### Data section:
▼

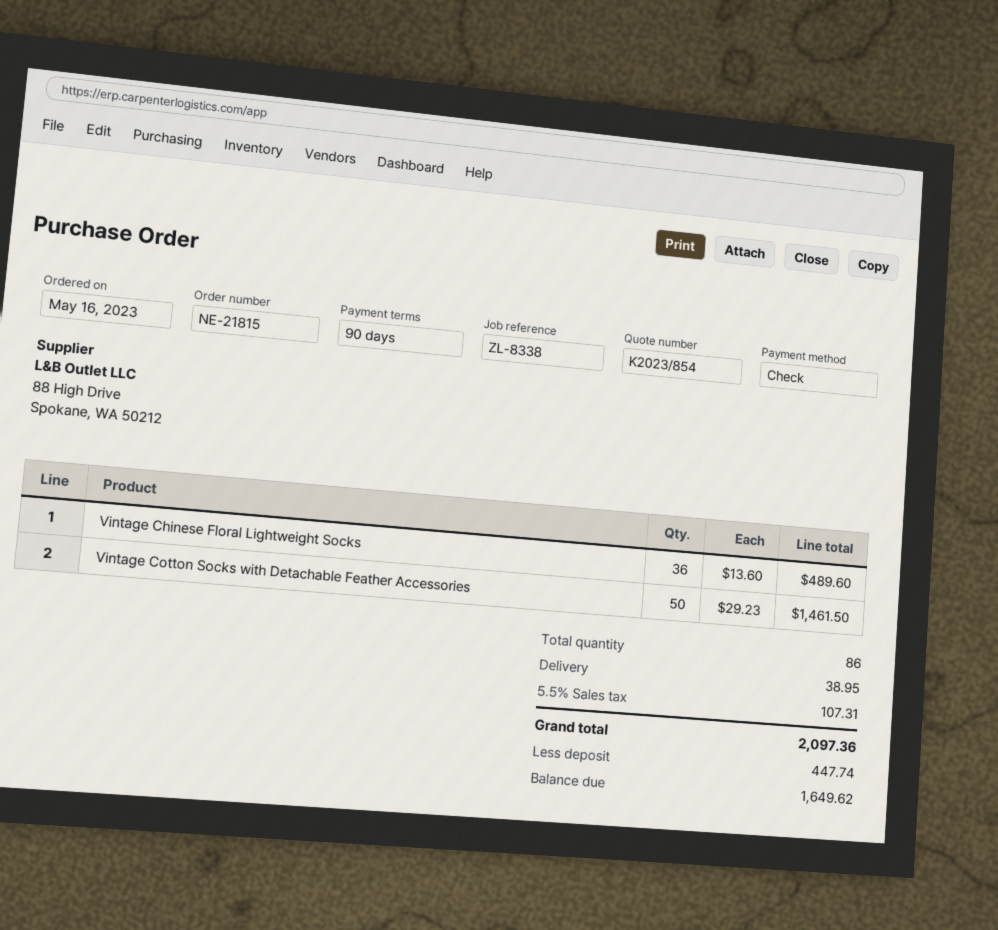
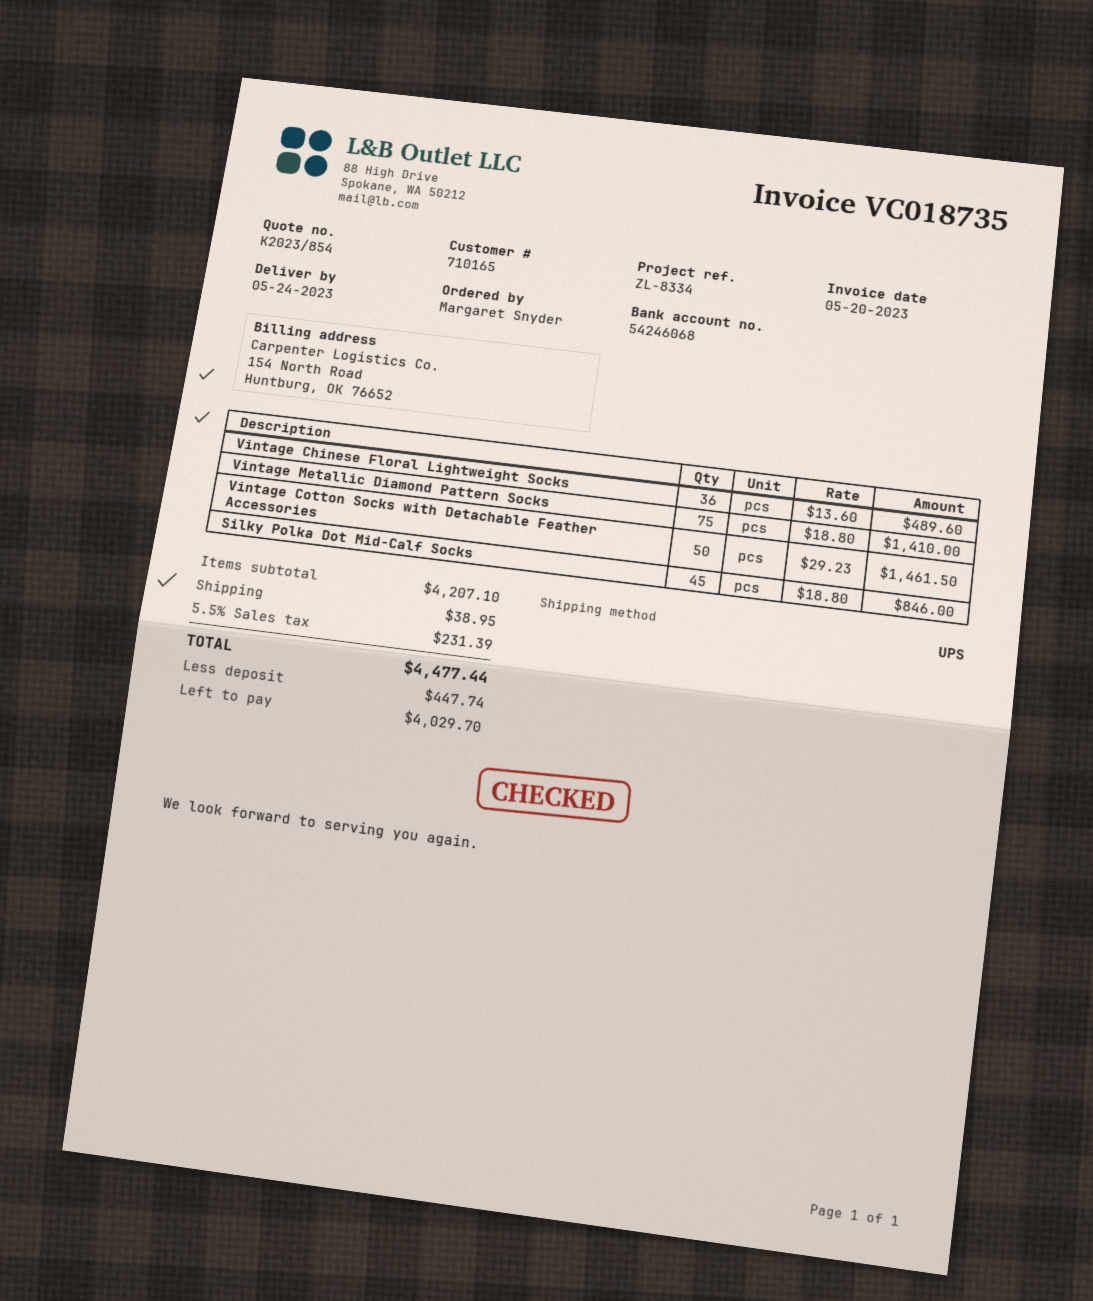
reference: ZL-8338 -> ZL-8334
Vintage Metallic Diamond Pattern Socks: none -> 75 x 18.80 = 1410.00
Silky Polka Dot Mid-Calf Socks: none -> 45 x 18.80 = 846.00
tax: 5.5% = 107.31 -> 5.5% = 231.39
total: 2097.36 -> 4477.44
balance: 1649.62 -> 4029.70

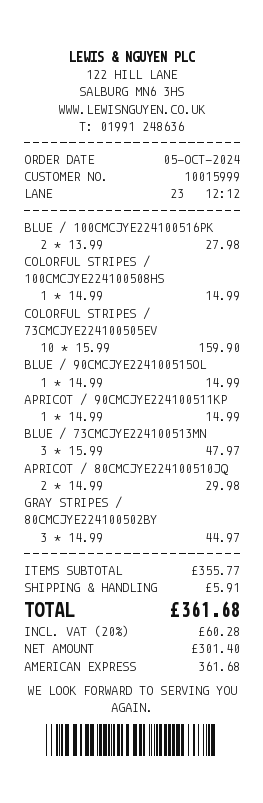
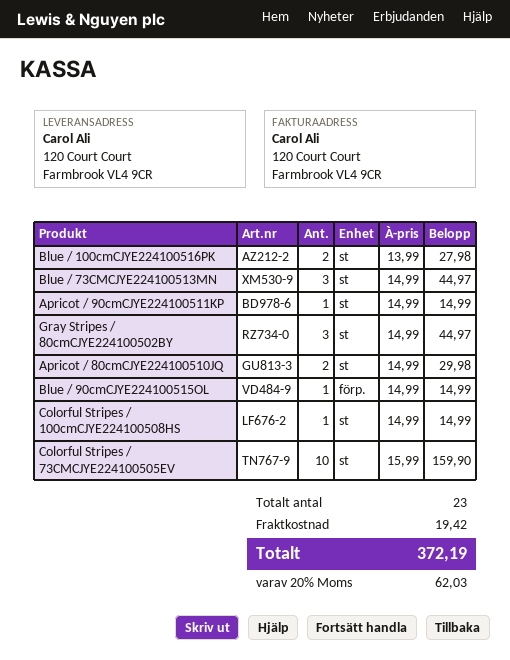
BLUE / 73CMCJYE224100513MN: 3 x 15.99 = 47.97 -> 3 x 14.99 = 44.97
shipping: 5.91 -> 19.42
tax: 20% = 60.28 -> 20% = 62.03
total: 361.68 -> 372.19

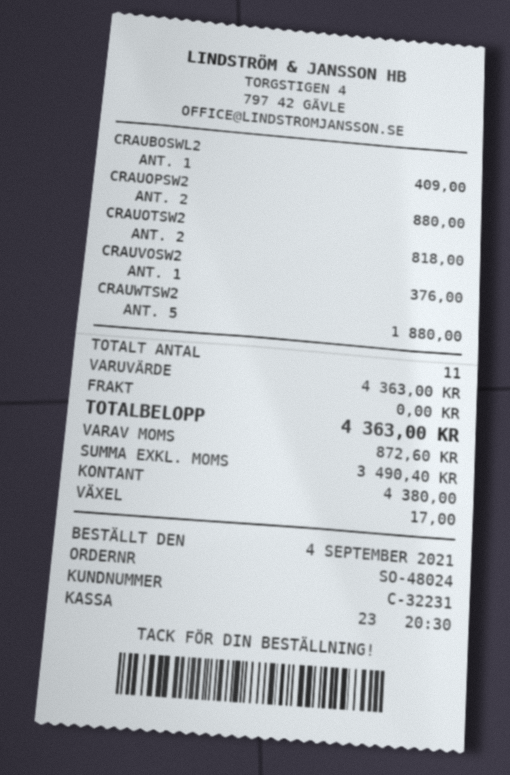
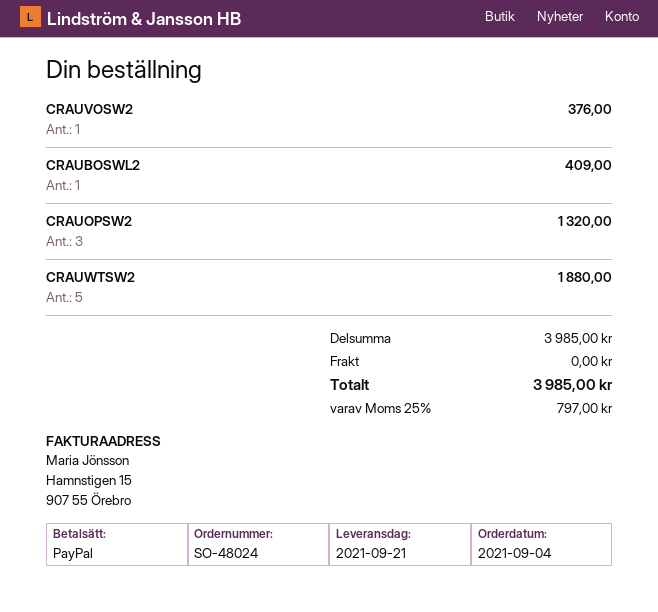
payment method: cash -> PayPal
CRAUOPSW2: 2 for 880.00 -> 3 for 1320.00
CRAUOTSW2: 2 for 818.00 -> none
subtotal: 4363.00 -> 3985.00
tax: 872.60 -> 797.00
total: 4363.00 -> 3985.00

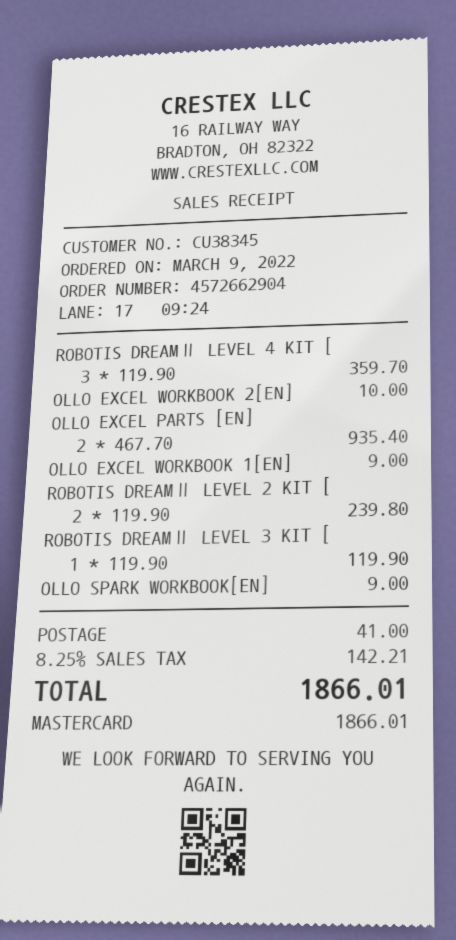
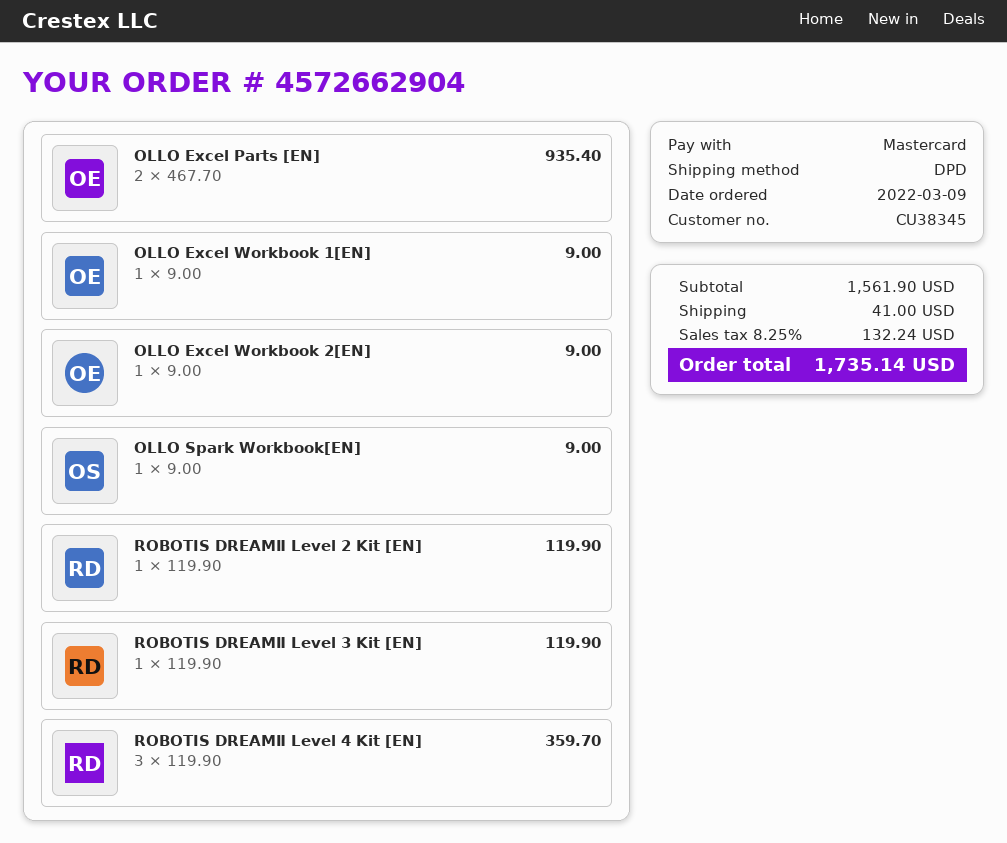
OLLO EXCEL WORKBOOK 2[EN]: 1 x 10.00 = 10.00 -> 1 x 9.00 = 9.00
ROBOTIS DREAMⅡ LEVEL 2 KIT [: 2 x 119.90 = 239.80 -> 1 x 119.90 = 119.90
tax: 8.25% = 142.21 -> 8.25% = 132.24
total: 1866.01 -> 1735.14

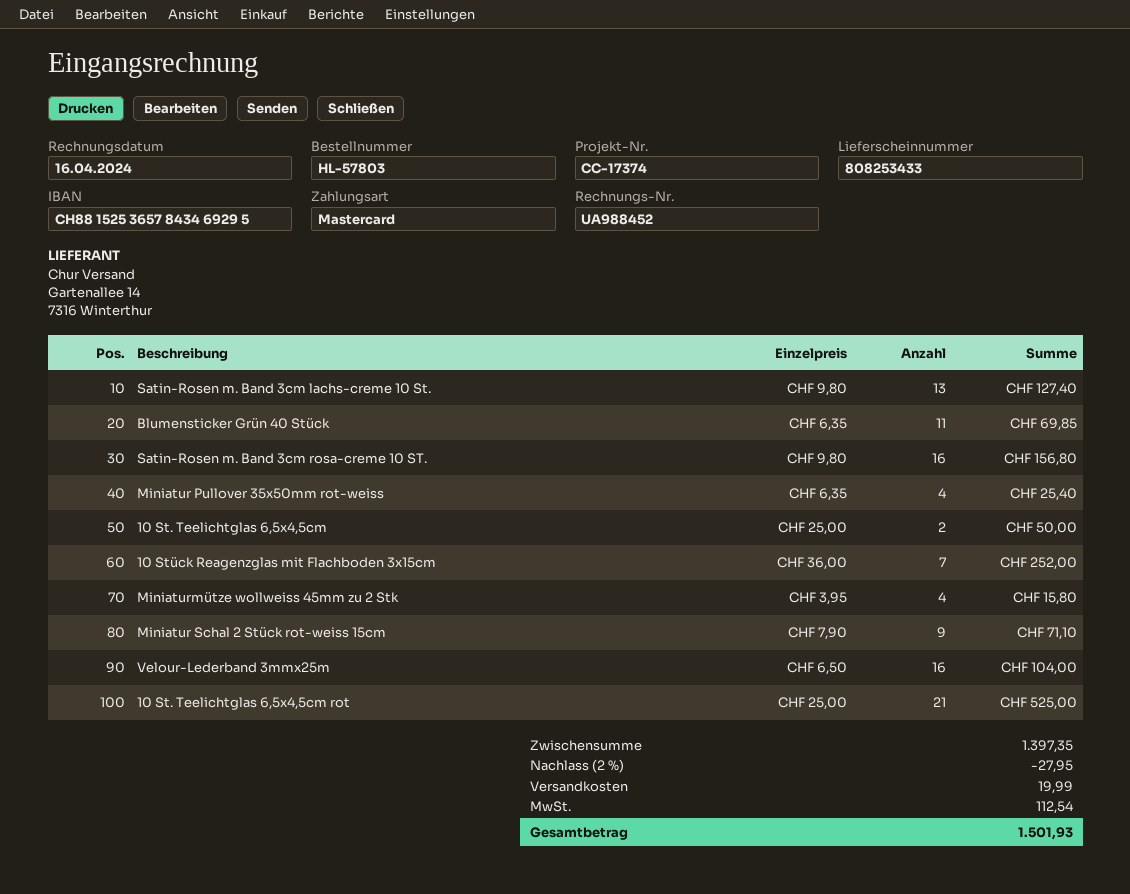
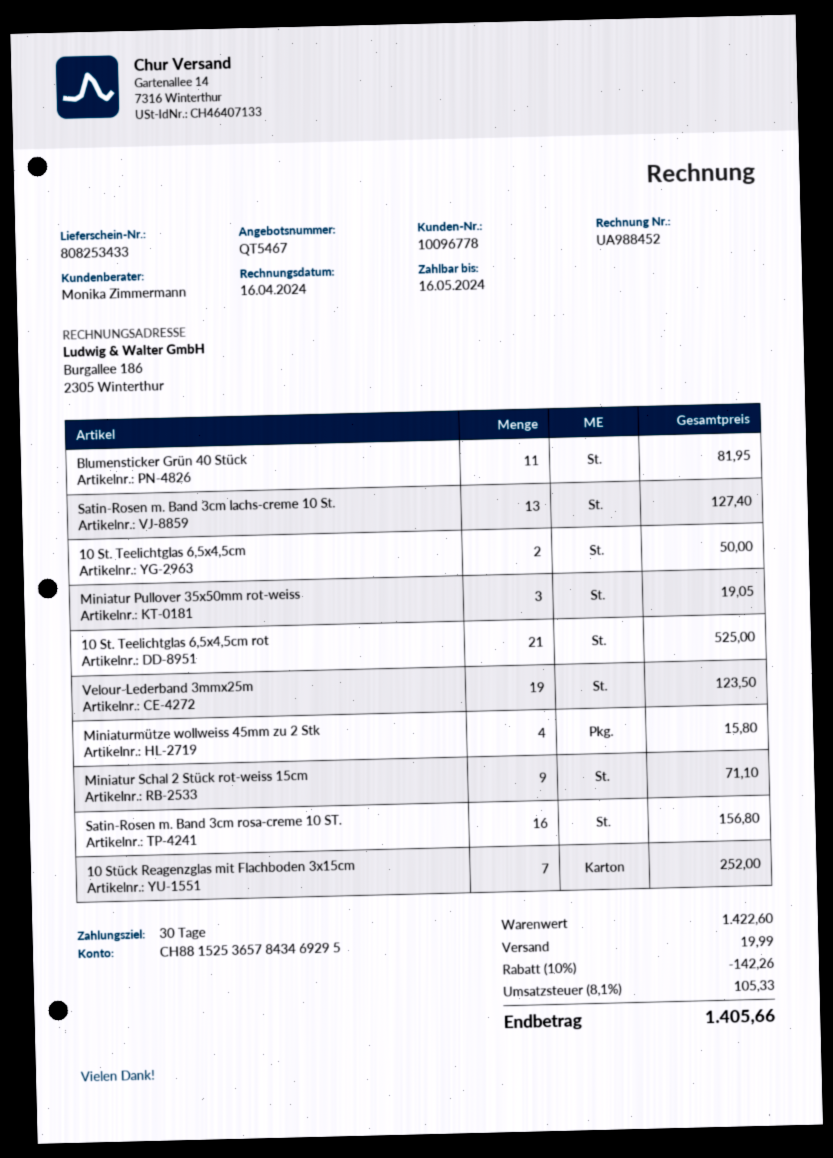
Blumensticker Grün 40 Stück: 11 for 69.85 -> 11 for 81.95
Miniatur Pullover 35x50mm rot-weiss: 4 for 25.40 -> 3 for 19.05
Velour-Lederband 3mmx25m: 16 for 104.00 -> 19 for 123.50
subtotal: 1397.35 -> 1422.60
discount: 2% = 27.95 -> 10% = 142.26
tax: 112.54 -> 105.33
total: 1501.93 -> 1405.66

▲

### Your instructions:
Go through the listing above and find each line that contains "none", then copy it.

### Written solution:
Vintage Metallic Diamond Pattern Socks: none -> 75 x 18.80 = 1410.00
Silky Polka Dot Mid-Calf Socks: none -> 45 x 18.80 = 846.00
CRAUOTSW2: 2 for 818.00 -> none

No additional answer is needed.